Seared chicken—a delivery vehicle laden with smoke and juice—arrives embedded in a fennel-laced couscous bolstered by the best of the Mediterranean (roasted tomatoes, nutty basil pesto and earthy Moroccan spices make for authentic eating).
A flirty hummingbird torte yields moist, honey-glazed spice cake slathered in decadent cream cheese frosting and sprinkled with candied nuts (vanished almost as quickly as its namesake).(November 2008)
By Warren Rojas
Food: 8.1 Ambiance: 7.7 Service: 7.1
Contemporary French locks arms with relaxed American at Bastille, a quaint neighborhood bistro commanded by Christophe Poteaux (BOH) and Michelle Poteaux-Garbee (FOH).
Michelle dutifully marshals her floor staff (expedites orders, announces mid-rush changes), keeps watch over the patrons (pouring wine, fielding calls) and does whatever else is needed to keep the business humming smoothly.
Meanwhile, Christophe leads a kitchen crew tasked with turning out lunch, dinner and brunch deals, multi-course tasting menus and myriad daily specials, along with their core carte.
A generous portion of steak and frites reveals flash-seared beef flush with red wine and shallots. A slick of sauteed cucumbers (glassy, sassy gourd) all but steals the show out from under brown butter-bathed sea bass. Lamb chops get a Mediterranean makeover courtesy of spicy harissa oil and zucchini ratatouille (summer freshness by the forkful).

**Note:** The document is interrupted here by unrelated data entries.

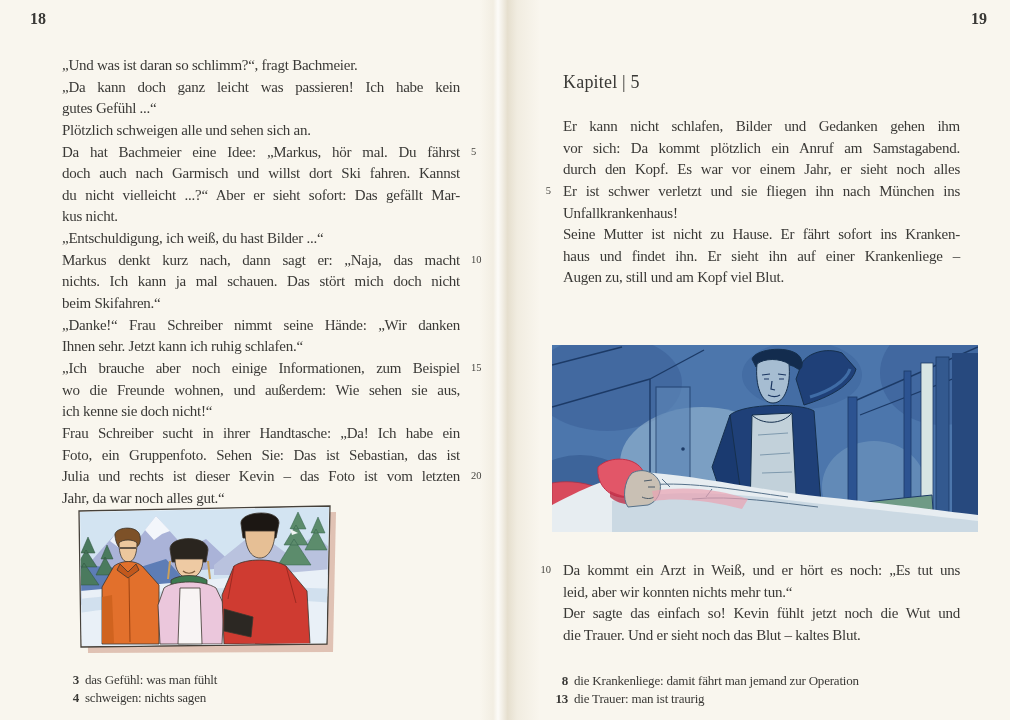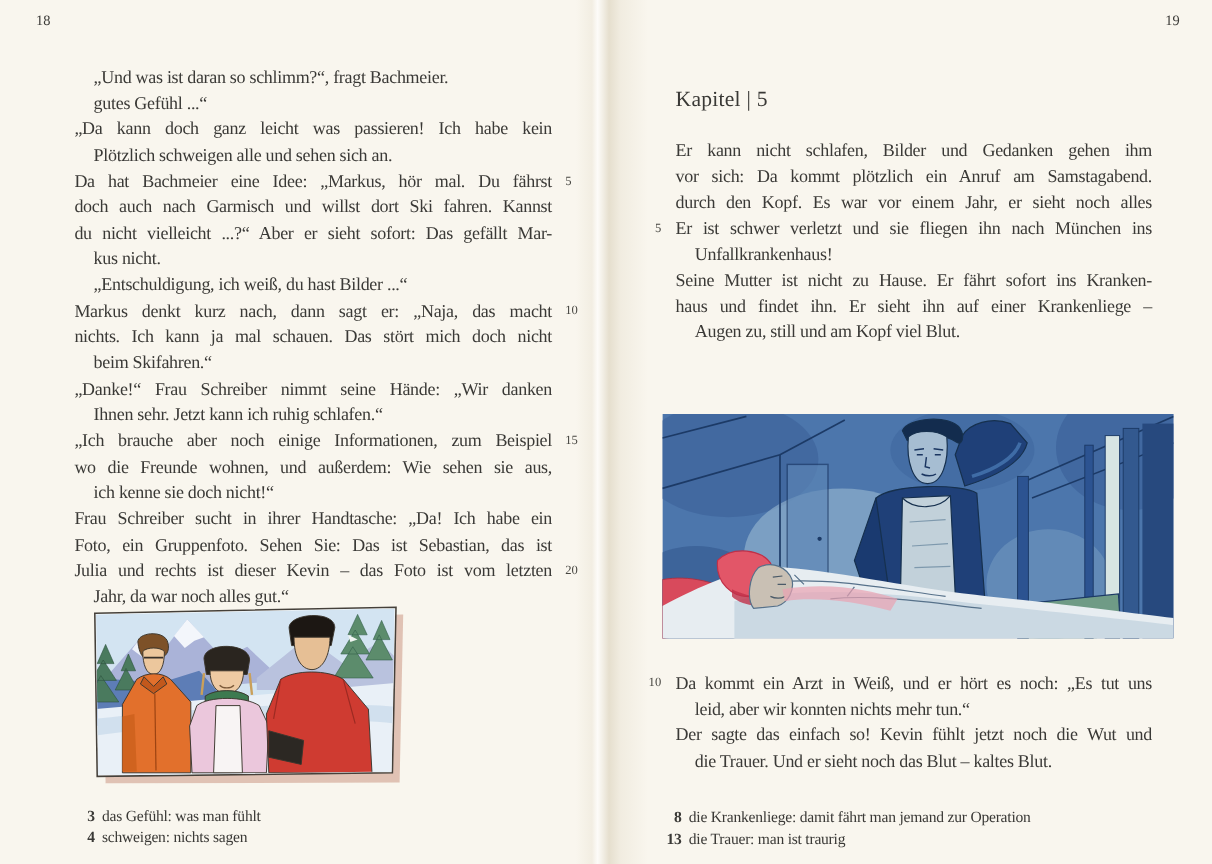"18" .page-num { font-size: 12px -> 16px; font-weight: normal -> bold }
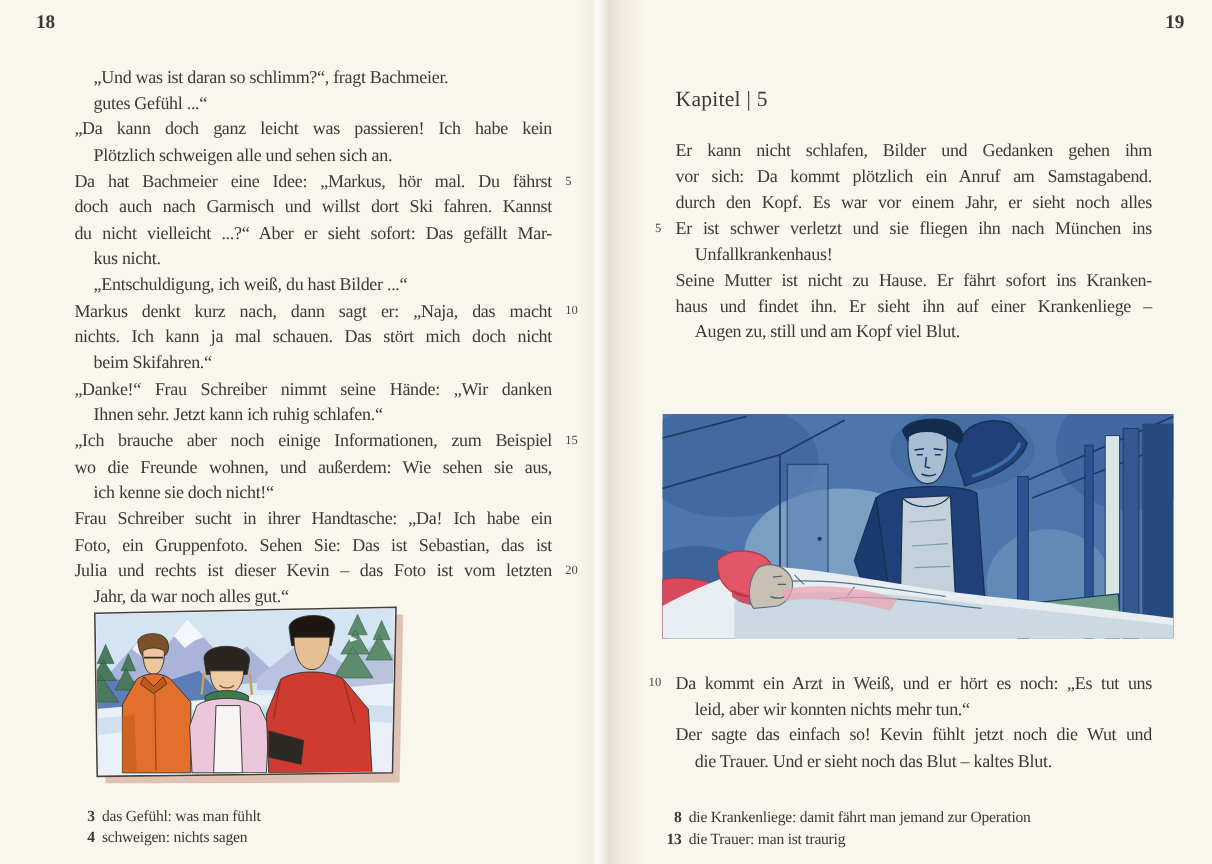"„Und was ist daran so" .tline.end .t { margin-left: 16px -> none }
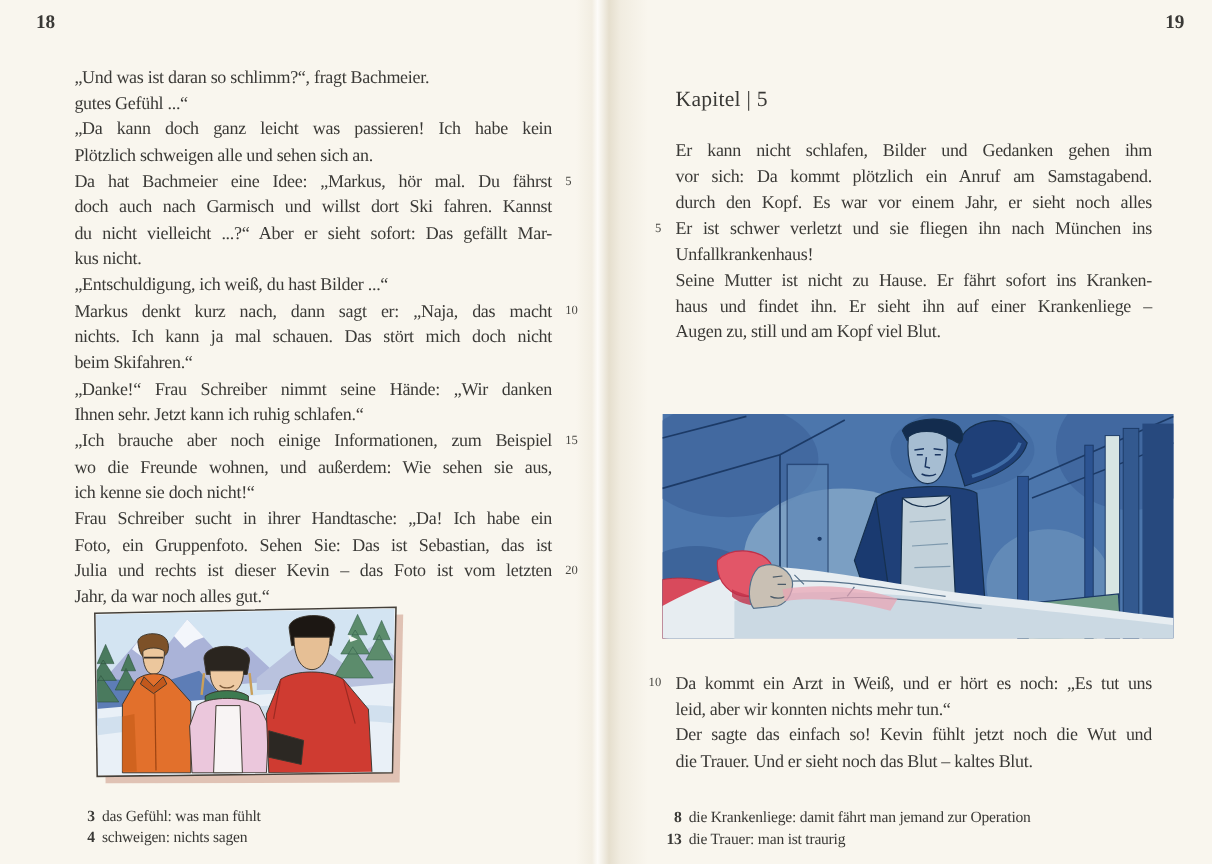"gutes Gefühl ...“" div.tline { order: before "„Da kann doch ganz leicht" -> after "„Da kann doch ganz leicht" }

Best New Revolutionary Cafe(March 2007)
By Warren Rojas
There's certainly no shortage of fancy French cooking in the Northern Virginia area. Still, it's always a pleasure to see talented chefs cross the Potomac to practice their craft in more intimate environs-as is the case at neighborhood gem, Bastille.
Ex-Aquarelle toques Christophe Poteaux (savory) and Michelle Garbee (sweets) fled the District for the spot formerly occupied by the Cajun-themed Café Marianna. Patrons are now greeted by glossy wood tables, refinished hardwood floors and cheery paintings by local artists that leap out from walls awash in earthy brown and deep burgundy tones.
Garbee maintains a watchful eye on both sides of the house here, often pausing to personally instruct staff on potential wine and even gourmet beer pairings to accompany Poteaux's nouveau French cuisine.
A snazzy crab and crawfish cake reveals a lemony patty of fresh seafood (no filler here) served amidst a garden of fresh greens. An all-duck charcuterie tray brings fatty prosciutto with preserves, a crackly leg confit and a buttery rillete. Atlantic cod (nicely seared) is draped across a zesty mound of citrus-soaked risotto. Even the misses are somewhat praiseworthy. Faintly sweet calamari beignets-clever seafood clusters of squid and shrimp in a deep-fried embrace-are terrific, but often get overpowered by their harissa (a traditional Tunisian hot sauce) yogurt mate. Likewise, a handsome croque monsieur is sabotaged by too much salt (salty butter on the bread butts heads with the equally salty country ham within), only to be redeemed by some grand homemade frites.